-- Work task --
All of the lines below need to be copied exactly, apart from the pictures.

(Change listing data)
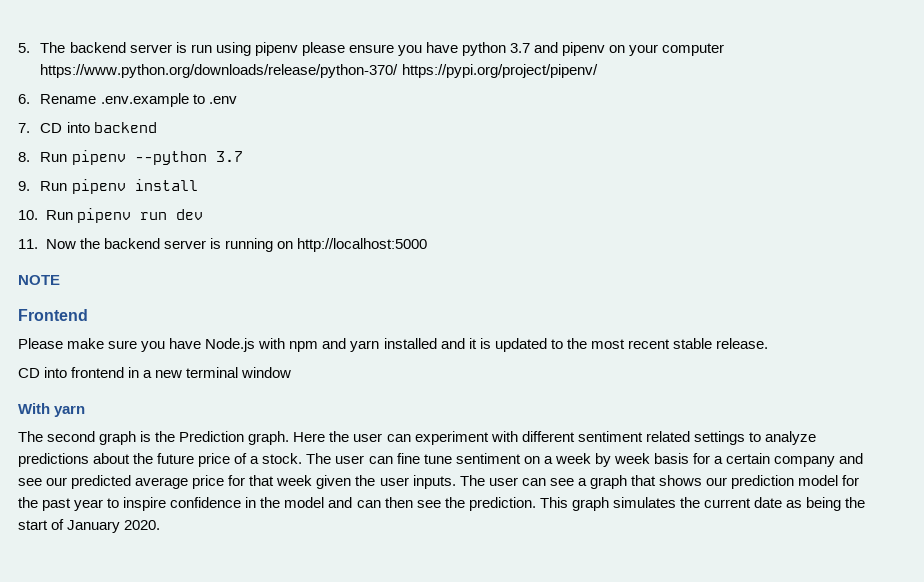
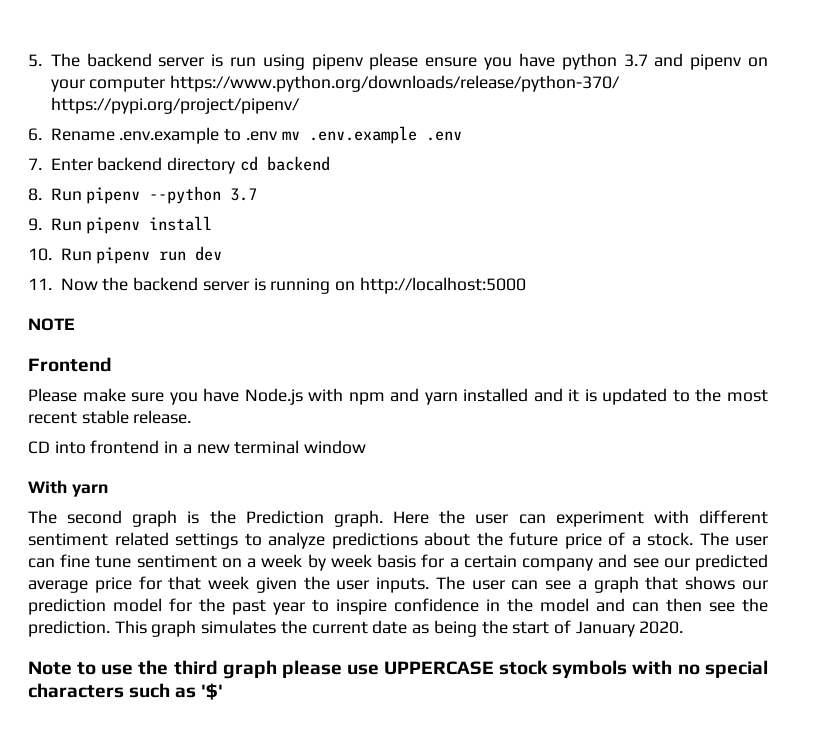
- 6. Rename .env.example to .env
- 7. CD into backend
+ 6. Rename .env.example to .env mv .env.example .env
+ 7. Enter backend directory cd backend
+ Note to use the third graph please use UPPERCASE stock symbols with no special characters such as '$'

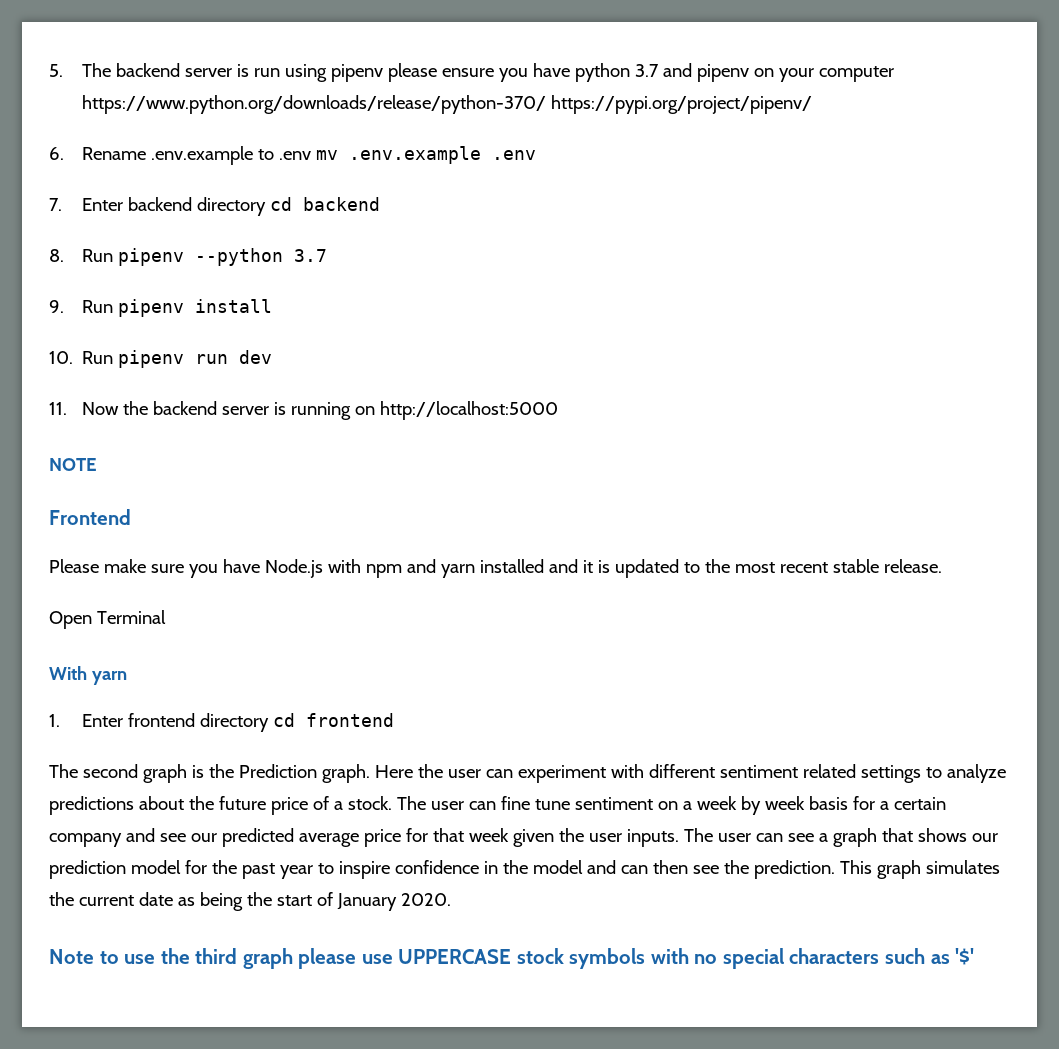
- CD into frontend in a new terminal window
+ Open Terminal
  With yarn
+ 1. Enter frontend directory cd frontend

-- Completed task --
- 6. Rename .env.example to .env
- 7. CD into backend
+ 6. Rename .env.example to .env mv .env.example .env
+ 7. Enter backend directory cd backend
+ Note to use the third graph please use UPPERCASE stock symbols with no special characters such as '$'

- CD into frontend in a new terminal window
+ Open Terminal
  With yarn
+ 1. Enter frontend directory cd frontend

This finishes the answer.